Wyrm by Mark Fabi
Review by Mark
Sentient computer intelligence is a recurring theme in science fiction and it seems that each author has a slightly different view of how it will begin and evolve. Most however seem to believe that it won't be good for humans. The old masters like Asimov (I, Robot) and Williamson (The Humanoids) thought that the logical result of computer hardware and software was robots with personality quirks and amazing powers. Warwick Collins' Computer One was an omniscient blank slate with the ability to make malevolent decisions based only on self interest. Massively parallel and all powerful we gave it everything it needed to know and became totally dependent and totally vulnerable. Eric Harry in Society of the Mind and Arthur C Clarke in 2001 felt that a sentient computer would necessarily evolve human-like mental problems that we would have to deal with. Mark Fabi's recent novel Wyrm takes a different route. Fabi's focus is not so much the computer, but instead on the software which acheives a virus/worm hybrid state able to perform functions and replicate. A true inteligence, it takes installed software, adapts it to perform its bidding, and learns about its environment. The question of whether a computer that performs these functions is truly sentient is a continuing topic throughout Wyrm.

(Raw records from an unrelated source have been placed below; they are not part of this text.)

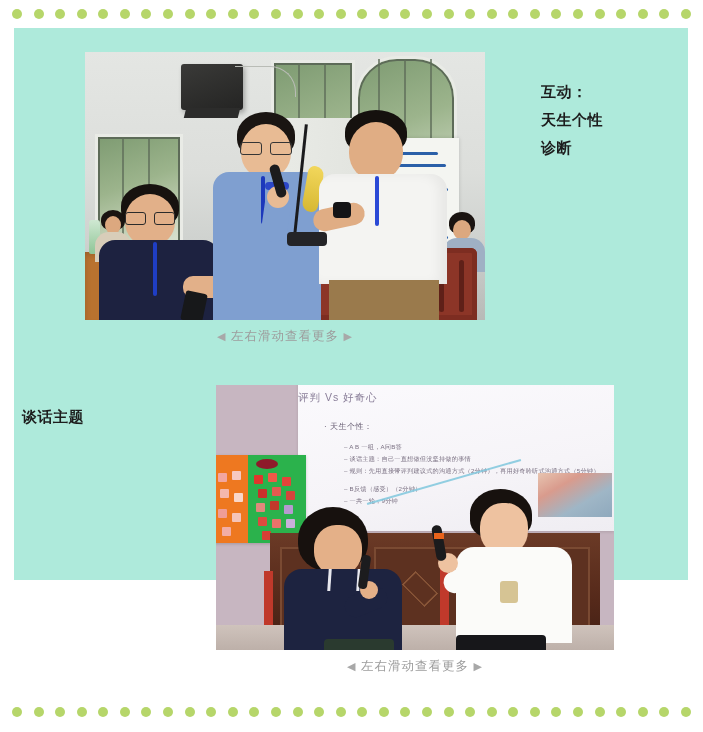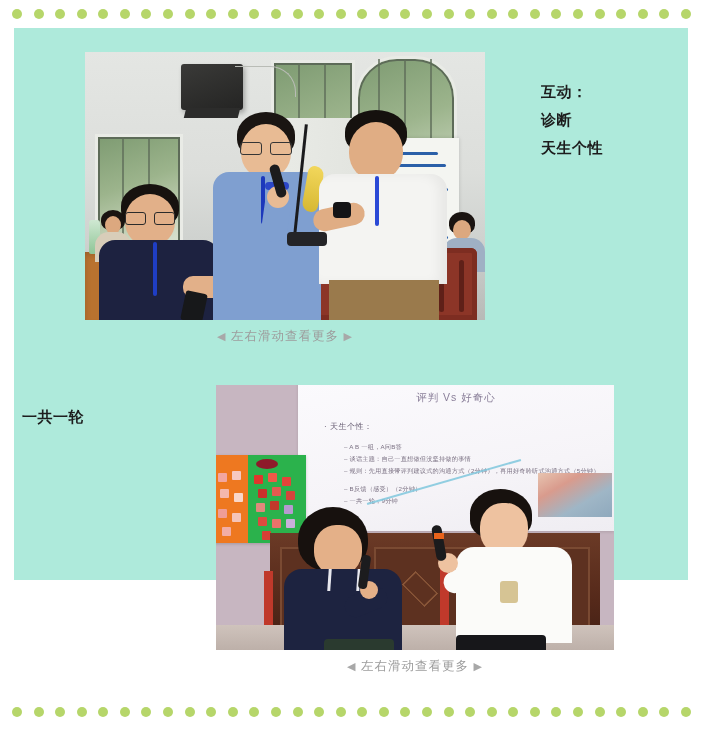"诊断" div.lbl-line { order: before "天生个性" -> after "天生个性" }
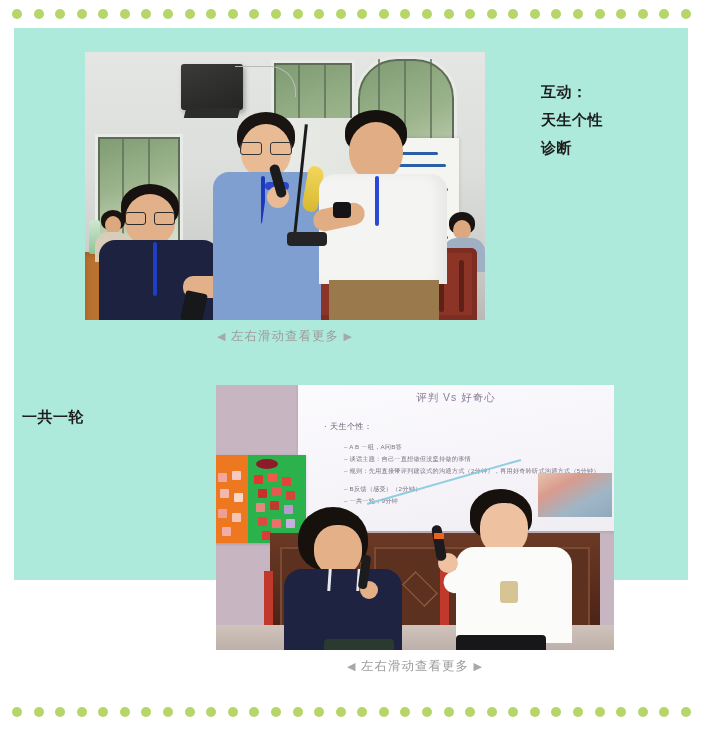"评判 Vs 好奇心" .slide-title { text-align: center -> none }
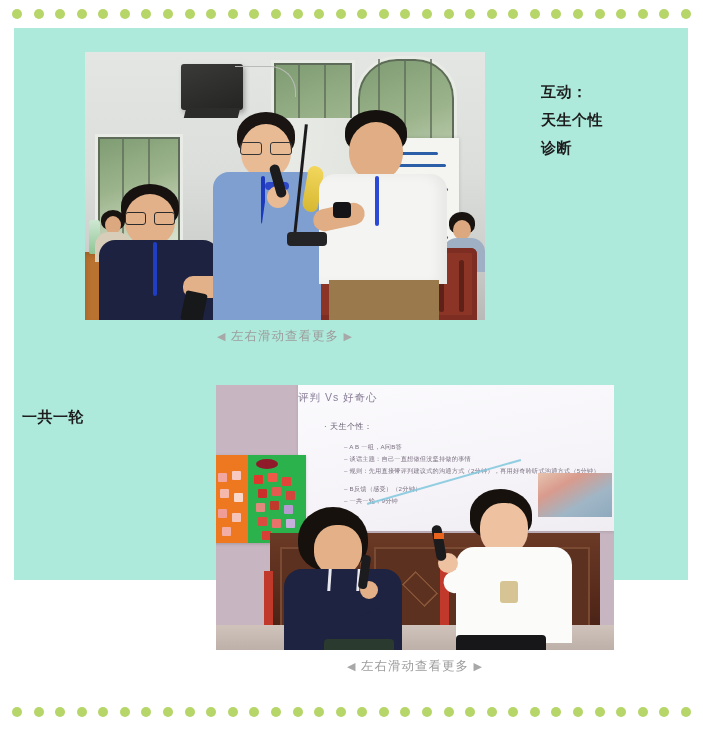"一共一轮" div.lbl-line { text: 一共一轮 -> 谈话主题 }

Fabi breaks some new ground in Wyrm since he tears down the Turing test as a basis for judging sentience. The Turing test basically says that if in a conversation (where you can't see whom you are conversing with) you are unable to distinguish the computer from a human, then the computer has acheived sentience. Speaking for Fabi, one of the characters claims that the Turing test is "rubbish" because intelligence has the additional requirement of self-awareness. It's not enough for you to think the computer is self-aware - the computer must also think in terms of itself.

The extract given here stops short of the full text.